CodePudding user response:

Using S<A> as base class causes it to be implicitly instantiated.

Generally that wouldn't be a problem since your class doesn't require A to be complete when it is instantiated.

However, the definition of your destructor for S<A> requires A to be complete (because of the member access). That would normally also not be a problem, because generally definitions of member functions are not implicitly instantiated with implicit instantiation of the class template specialization, but only when they are used in a context requiring a definition to exist or in the case of the destructor when it is potentially invoked.

However, your destructor is virtual. For virtual member functions in particular it is unspecified whether they are instantiated with implicit instantiation of the containing class. ([temp.inst]/11)

So, the implementation may or may not choose to instantiate S<A>::~S<A> in the translation unit for main.cpp.
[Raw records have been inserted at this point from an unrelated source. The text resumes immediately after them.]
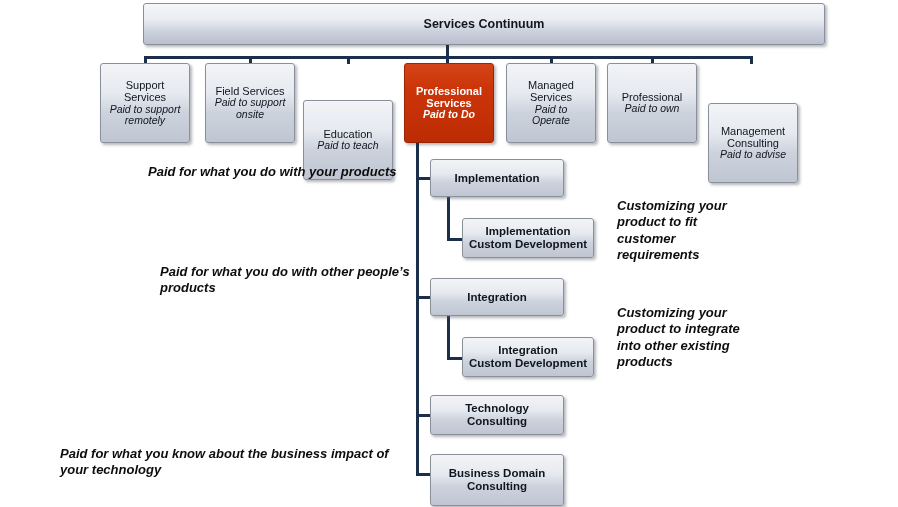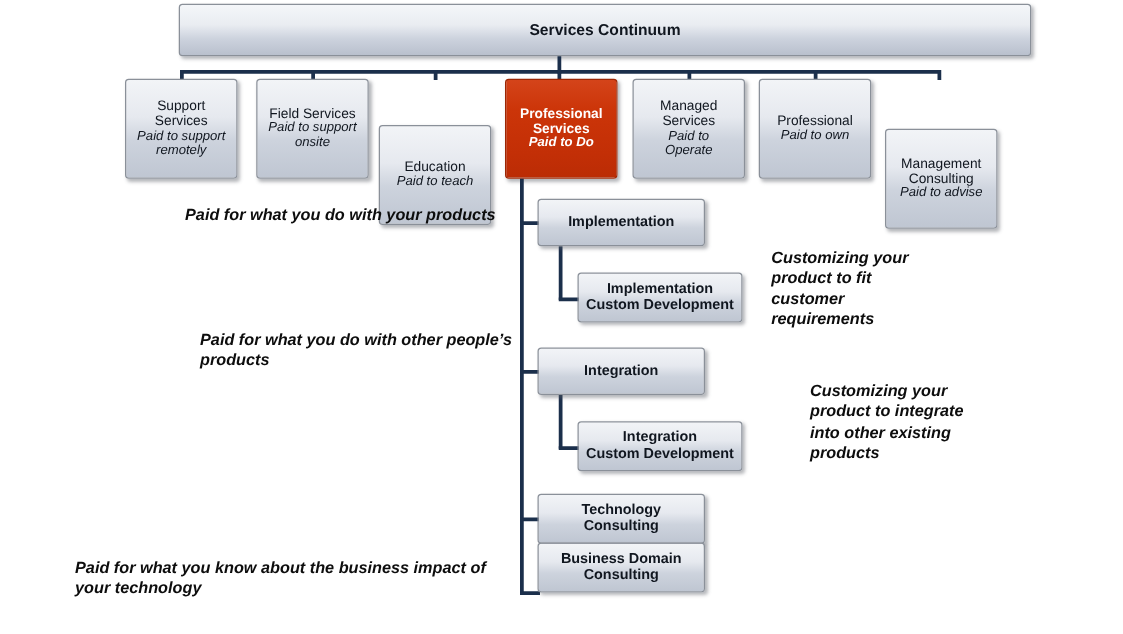--- a/index.html
+++ b/index.html
@@ -221,7 +221,7 @@
     <span class="ln">requirements</span>
   </div>
 
-  <div class="anno right" style="left:648px;top:305px;width:130px;font-style:italic;">
+  <div class="anno right" style="left:617px;top:305px;width:130px;font-style:italic;">
     <span class="ln">Customizing</span>
     <span class="ln">your product</span>
     <span class="ln">to integrate</span>

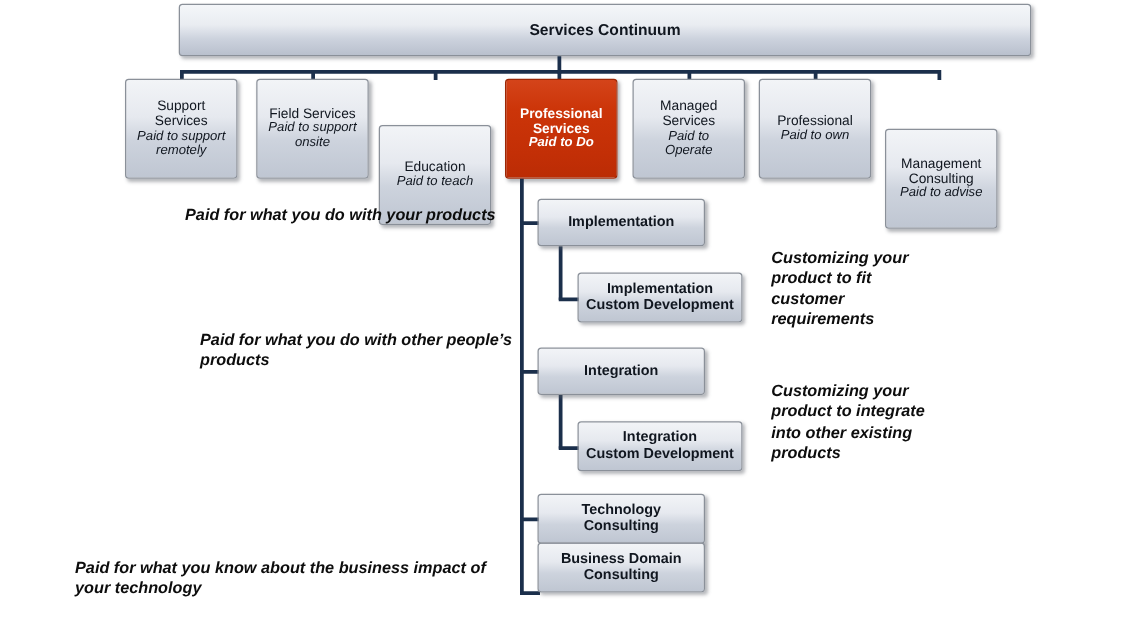--- a/index.html
+++ b/index.html
@@ -188,7 +188,7 @@
     </div>
   </div>
 
-  <div class="box sub" style="left:430px;top:434px;width:134px;height:40px;">
+  <div class="box sub" style="left:430px;top:454px;width:134px;height:52px;">
     <div>
       <span class="ln">Business Domain</span>
       <span class="ln">Consulting</span>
If it does, the program will fail to compile since the member access in the definition is ill-formed for an incomplete type.

In other words, it is unspecified whether or not the program is valid and all mentioned compilers behave conforming to the standard.

If you remove virtual (and override) on the destructor(s) the only instantiation of the S<A> destructor allowed will be in the ConcreteS.cpp translation unit where A is complete and instantiation valid. The program is then valid and it should compile under MSVC as well.